- **PROBLEM DESCRIPTION**:
A faithful transcription of all the data, images excluded, is the required answer.

- **AVAILABLE DATA**:
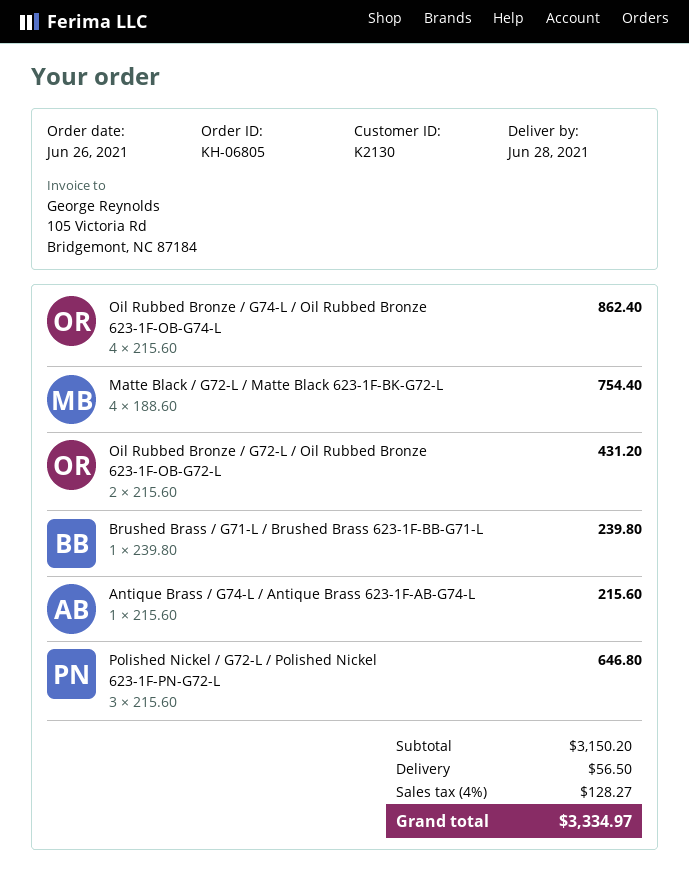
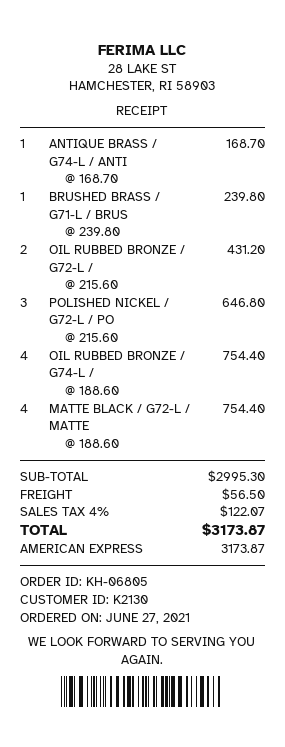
order date: 2021-06-26 -> 2021-06-27
Oil Rubbed Bronze / G74-L / Oil Rubbed Bronze 623-1F-OB-G74-L: 4 x 215.60 = 862.40 -> 4 x 188.60 = 754.40
Antique Brass / G74-L / Antique Brass 623-1F-AB-G74-L: 1 x 215.60 = 215.60 -> 1 x 168.70 = 168.70
subtotal: 3150.20 -> 2995.30
tax: 4% = 128.27 -> 4% = 122.07
total: 3334.97 -> 3173.87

- **FINISHED EXERCISE**:
order date: 2021-06-26 -> 2021-06-27
Oil Rubbed Bronze / G74-L / Oil Rubbed Bronze 623-1F-OB-G74-L: 4 x 215.60 = 862.40 -> 4 x 188.60 = 754.40
Antique Brass / G74-L / Antique Brass 623-1F-AB-G74-L: 1 x 215.60 = 215.60 -> 1 x 168.70 = 168.70
subtotal: 3150.20 -> 2995.30
tax: 4% = 128.27 -> 4% = 122.07
total: 3334.97 -> 3173.87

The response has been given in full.